▸ **DATA RECORDS**:
=-=-=-=-=

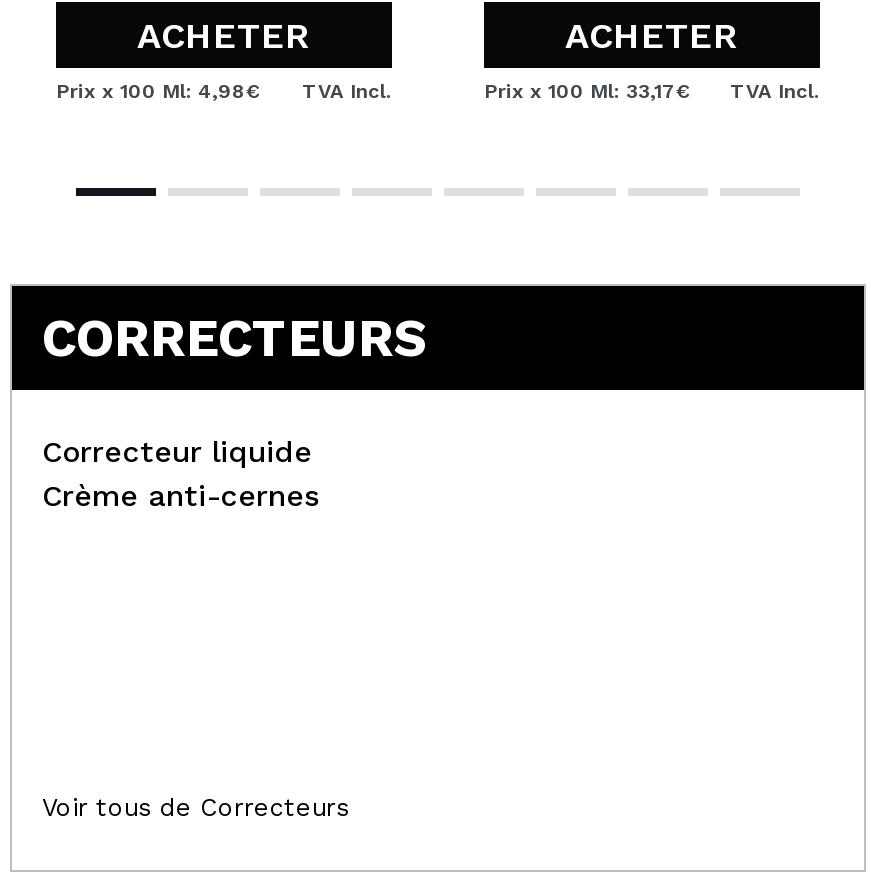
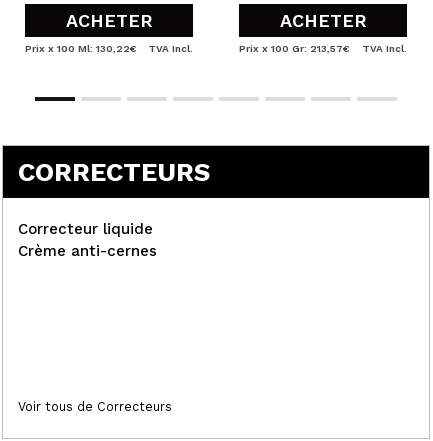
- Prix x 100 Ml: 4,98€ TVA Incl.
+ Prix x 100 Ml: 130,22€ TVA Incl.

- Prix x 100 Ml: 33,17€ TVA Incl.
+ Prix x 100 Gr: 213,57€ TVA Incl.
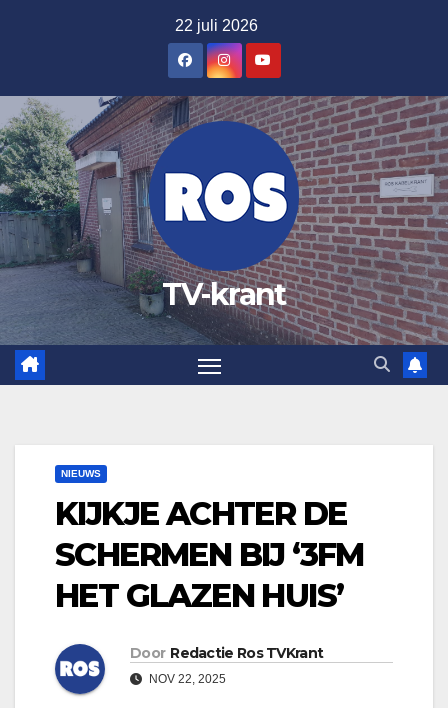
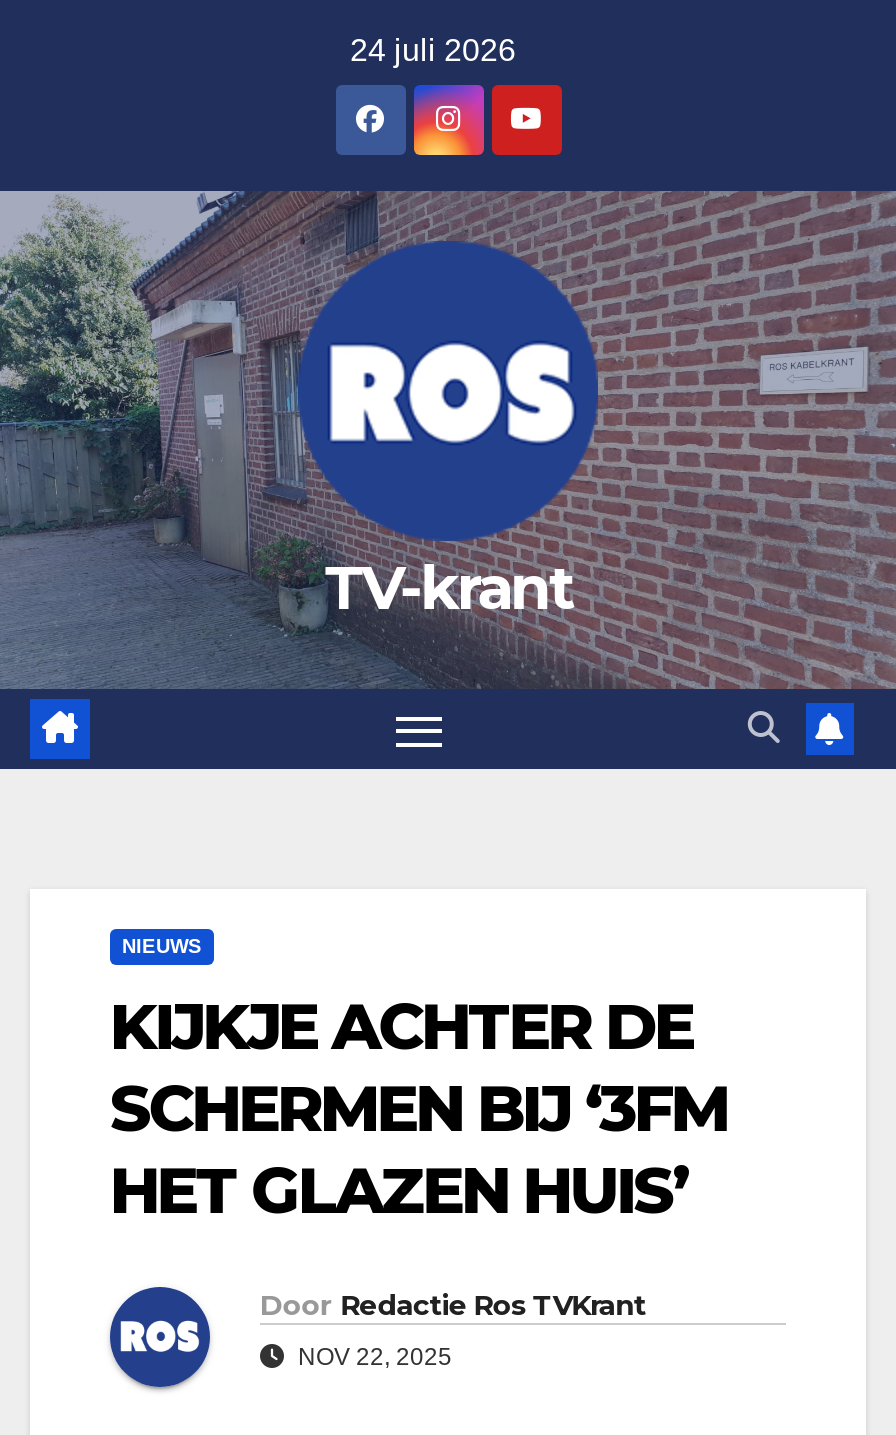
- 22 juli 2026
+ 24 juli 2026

=-=-=-=-=

▸ **WHAT IS BEING ASKED**:
Among the entries, how many lines include the string "Prix"? Please reply with only the number.

▸ **RESULT FOR THIS EXERCISE**:
4